What is required. Of the lines below, write out exactly those from the line with "- The large" through the line with "创建Renderer骨架 | [x]", both included, and skip the rest.

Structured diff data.
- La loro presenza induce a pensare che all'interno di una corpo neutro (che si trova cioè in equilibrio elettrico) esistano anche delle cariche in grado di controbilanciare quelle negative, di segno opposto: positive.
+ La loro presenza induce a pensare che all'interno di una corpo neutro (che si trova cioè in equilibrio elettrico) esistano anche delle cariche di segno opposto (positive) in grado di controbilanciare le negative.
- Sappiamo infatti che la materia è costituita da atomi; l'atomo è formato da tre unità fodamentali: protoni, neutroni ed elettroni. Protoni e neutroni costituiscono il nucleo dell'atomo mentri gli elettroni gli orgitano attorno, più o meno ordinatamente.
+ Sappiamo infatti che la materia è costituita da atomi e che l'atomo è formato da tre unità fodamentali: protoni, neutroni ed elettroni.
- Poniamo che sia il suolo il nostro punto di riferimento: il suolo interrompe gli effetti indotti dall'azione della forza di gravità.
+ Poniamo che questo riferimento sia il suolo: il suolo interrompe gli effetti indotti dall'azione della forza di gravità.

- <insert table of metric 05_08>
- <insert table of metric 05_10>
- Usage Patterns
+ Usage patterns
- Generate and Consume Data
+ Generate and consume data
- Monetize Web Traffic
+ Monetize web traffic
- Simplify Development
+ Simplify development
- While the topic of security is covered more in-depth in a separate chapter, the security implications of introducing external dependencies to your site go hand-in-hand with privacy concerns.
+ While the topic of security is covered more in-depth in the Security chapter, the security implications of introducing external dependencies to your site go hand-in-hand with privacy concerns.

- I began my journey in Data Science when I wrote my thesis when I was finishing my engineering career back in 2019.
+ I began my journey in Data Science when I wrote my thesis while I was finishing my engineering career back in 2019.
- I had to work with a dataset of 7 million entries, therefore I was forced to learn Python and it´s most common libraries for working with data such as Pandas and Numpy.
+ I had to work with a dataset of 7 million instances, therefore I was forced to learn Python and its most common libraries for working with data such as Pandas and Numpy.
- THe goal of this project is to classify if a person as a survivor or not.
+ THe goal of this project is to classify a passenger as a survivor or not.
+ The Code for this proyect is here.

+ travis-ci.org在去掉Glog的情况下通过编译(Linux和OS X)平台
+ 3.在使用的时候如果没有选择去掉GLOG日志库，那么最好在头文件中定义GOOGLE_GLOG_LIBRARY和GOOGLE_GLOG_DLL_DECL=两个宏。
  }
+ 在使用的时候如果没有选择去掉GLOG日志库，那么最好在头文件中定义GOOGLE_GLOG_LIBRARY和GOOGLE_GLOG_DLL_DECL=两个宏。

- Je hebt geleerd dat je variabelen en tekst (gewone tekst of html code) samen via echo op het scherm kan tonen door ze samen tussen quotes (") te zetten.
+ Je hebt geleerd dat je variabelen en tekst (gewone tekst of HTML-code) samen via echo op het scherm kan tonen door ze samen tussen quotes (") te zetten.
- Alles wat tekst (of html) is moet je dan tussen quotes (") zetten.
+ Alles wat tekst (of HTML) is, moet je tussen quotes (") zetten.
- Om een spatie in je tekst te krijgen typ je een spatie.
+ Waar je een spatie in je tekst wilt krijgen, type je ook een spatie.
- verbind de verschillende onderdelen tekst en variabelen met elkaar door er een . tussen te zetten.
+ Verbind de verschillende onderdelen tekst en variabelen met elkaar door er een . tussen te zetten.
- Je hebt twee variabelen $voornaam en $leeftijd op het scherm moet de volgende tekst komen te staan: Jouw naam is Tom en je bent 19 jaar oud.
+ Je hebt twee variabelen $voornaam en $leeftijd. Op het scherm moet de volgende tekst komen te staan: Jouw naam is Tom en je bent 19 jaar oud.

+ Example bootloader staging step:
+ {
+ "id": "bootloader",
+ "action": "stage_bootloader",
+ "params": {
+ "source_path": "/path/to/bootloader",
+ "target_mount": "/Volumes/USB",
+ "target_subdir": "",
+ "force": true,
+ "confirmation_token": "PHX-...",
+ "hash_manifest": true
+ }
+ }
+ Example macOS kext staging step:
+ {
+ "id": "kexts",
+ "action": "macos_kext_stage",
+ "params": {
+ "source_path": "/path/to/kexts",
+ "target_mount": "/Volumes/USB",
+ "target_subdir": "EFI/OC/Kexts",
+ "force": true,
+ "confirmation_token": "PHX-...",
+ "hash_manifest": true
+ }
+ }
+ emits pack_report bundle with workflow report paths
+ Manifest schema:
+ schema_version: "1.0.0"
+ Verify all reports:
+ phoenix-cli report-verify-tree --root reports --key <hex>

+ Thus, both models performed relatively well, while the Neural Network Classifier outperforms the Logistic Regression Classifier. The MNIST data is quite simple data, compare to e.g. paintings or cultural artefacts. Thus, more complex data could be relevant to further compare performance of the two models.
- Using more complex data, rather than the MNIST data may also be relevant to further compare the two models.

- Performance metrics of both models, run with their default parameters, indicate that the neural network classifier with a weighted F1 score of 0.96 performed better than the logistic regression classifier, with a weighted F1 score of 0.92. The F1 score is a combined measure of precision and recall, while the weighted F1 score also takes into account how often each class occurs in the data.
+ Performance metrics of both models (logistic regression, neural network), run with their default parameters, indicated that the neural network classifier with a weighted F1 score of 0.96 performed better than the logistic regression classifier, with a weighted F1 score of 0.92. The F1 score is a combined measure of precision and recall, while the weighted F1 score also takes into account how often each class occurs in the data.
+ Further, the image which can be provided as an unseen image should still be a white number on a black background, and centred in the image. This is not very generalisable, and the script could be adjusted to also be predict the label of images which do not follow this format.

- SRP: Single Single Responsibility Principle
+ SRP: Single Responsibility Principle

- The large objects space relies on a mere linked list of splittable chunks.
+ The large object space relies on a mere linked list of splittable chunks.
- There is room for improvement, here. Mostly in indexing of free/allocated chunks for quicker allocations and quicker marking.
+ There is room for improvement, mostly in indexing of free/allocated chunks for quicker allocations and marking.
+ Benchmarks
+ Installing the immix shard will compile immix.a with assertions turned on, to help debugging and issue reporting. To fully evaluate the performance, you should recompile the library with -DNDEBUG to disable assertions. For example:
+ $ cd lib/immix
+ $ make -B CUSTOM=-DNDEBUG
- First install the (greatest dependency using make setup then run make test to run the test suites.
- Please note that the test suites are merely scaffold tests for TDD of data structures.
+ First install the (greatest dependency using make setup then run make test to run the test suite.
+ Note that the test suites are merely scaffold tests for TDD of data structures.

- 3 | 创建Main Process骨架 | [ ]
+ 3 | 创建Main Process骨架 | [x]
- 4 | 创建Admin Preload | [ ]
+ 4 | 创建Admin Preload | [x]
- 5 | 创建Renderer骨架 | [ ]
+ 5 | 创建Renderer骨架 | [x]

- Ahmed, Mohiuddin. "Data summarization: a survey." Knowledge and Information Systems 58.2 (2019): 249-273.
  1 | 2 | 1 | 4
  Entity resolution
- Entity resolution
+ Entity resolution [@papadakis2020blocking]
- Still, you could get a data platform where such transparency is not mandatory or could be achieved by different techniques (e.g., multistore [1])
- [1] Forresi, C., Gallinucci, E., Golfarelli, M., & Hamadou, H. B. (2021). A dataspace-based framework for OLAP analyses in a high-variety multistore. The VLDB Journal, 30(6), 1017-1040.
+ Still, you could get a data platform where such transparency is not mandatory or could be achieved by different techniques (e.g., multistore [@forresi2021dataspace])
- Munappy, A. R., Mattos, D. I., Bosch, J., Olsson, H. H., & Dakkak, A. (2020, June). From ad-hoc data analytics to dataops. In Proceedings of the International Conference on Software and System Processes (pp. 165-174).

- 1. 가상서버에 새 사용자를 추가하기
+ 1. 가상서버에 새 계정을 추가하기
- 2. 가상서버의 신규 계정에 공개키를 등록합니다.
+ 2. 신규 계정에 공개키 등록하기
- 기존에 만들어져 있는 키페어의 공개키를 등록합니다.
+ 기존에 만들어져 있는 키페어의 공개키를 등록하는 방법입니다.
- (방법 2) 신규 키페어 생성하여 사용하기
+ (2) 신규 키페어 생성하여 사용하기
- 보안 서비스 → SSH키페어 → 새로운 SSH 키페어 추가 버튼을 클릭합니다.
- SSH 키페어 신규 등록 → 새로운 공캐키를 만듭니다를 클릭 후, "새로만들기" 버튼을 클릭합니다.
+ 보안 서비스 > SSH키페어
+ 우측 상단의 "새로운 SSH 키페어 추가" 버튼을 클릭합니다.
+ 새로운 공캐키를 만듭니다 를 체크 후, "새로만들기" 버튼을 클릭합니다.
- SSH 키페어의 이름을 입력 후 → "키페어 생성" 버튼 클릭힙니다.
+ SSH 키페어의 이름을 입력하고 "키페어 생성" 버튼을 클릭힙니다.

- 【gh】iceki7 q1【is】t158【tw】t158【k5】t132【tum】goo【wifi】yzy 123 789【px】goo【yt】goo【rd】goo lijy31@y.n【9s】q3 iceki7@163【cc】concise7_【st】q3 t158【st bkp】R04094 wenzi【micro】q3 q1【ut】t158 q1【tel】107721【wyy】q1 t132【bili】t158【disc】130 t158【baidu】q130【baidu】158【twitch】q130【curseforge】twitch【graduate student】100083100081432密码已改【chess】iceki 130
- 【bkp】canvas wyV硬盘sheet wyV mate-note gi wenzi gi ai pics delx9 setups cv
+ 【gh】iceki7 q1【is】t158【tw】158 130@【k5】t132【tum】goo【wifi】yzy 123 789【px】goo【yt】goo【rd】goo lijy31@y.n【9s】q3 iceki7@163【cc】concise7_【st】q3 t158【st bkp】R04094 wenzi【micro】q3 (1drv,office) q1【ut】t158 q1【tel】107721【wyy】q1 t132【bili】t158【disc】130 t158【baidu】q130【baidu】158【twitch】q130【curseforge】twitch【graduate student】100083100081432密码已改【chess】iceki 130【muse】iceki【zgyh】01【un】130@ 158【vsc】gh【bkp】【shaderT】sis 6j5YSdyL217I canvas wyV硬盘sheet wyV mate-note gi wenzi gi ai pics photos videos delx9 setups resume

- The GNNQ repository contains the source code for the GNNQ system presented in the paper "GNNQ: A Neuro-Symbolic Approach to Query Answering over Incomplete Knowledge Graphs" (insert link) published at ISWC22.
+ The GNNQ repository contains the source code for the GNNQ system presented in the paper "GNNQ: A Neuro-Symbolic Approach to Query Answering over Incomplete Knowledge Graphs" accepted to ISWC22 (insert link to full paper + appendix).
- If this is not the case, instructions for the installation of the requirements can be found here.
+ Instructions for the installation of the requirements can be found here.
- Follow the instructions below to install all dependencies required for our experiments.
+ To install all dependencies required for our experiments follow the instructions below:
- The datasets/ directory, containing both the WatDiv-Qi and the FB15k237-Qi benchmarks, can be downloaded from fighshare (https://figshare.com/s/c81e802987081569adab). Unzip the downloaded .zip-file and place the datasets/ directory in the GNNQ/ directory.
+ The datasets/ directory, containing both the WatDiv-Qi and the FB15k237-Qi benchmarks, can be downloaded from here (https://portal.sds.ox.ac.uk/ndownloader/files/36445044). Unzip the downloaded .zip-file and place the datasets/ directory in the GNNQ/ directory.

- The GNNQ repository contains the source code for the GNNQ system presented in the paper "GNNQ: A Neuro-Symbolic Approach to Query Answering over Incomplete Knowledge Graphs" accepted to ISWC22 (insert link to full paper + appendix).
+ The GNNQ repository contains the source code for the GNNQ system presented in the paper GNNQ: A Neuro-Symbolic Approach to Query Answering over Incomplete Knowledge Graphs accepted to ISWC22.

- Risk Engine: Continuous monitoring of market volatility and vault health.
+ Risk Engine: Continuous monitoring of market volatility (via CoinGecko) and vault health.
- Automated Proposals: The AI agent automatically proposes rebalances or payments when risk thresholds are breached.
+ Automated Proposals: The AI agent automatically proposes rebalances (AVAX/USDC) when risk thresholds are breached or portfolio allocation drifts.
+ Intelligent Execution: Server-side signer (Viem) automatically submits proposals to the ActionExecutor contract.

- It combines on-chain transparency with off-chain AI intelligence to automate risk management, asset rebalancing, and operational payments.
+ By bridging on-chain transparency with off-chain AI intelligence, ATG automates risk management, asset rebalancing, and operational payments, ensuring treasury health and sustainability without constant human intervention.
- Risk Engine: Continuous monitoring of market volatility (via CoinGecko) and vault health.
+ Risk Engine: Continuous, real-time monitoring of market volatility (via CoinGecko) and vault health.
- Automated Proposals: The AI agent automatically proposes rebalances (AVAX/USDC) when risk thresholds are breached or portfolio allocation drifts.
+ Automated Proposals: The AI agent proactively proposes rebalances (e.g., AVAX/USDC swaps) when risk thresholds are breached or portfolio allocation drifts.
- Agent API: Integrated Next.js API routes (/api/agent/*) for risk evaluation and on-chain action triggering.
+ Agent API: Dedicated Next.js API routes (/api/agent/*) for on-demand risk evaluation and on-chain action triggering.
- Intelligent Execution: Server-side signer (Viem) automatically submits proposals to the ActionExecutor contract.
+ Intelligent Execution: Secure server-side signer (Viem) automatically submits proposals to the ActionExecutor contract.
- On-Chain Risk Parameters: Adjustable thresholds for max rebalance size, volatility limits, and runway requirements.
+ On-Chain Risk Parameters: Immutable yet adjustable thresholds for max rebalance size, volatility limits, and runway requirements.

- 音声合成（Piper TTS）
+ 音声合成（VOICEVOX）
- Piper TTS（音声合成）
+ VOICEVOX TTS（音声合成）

Response for this exercise.
- The large objects space relies on a mere linked list of splittable chunks.
+ The large object space relies on a mere linked list of splittable chunks.
- There is room for improvement, here. Mostly in indexing of free/allocated chunks for quicker allocations and quicker marking.
+ There is room for improvement, mostly in indexing of free/allocated chunks for quicker allocations and marking.
+ Benchmarks
+ Installing the immix shard will compile immix.a with assertions turned on, to help debugging and issue reporting. To fully evaluate the performance, you should recompile the library with -DNDEBUG to disable assertions. For example:
+ $ cd lib/immix
+ $ make -B CUSTOM=-DNDEBUG
- First install the (greatest dependency using make setup then run make test to run the test suites.
- Please note that the test suites are merely scaffold tests for TDD of data structures.
+ First install the (greatest dependency using make setup then run make test to run the test suite.
+ Note that the test suites are merely scaffold tests for TDD of data structures.

- 3 | 创建Main Process骨架 | [ ]
+ 3 | 创建Main Process骨架 | [x]
- 4 | 创建Admin Preload | [ ]
+ 4 | 创建Admin Preload | [x]
- 5 | 创建Renderer骨架 | [ ]
+ 5 | 创建Renderer骨架 | [x]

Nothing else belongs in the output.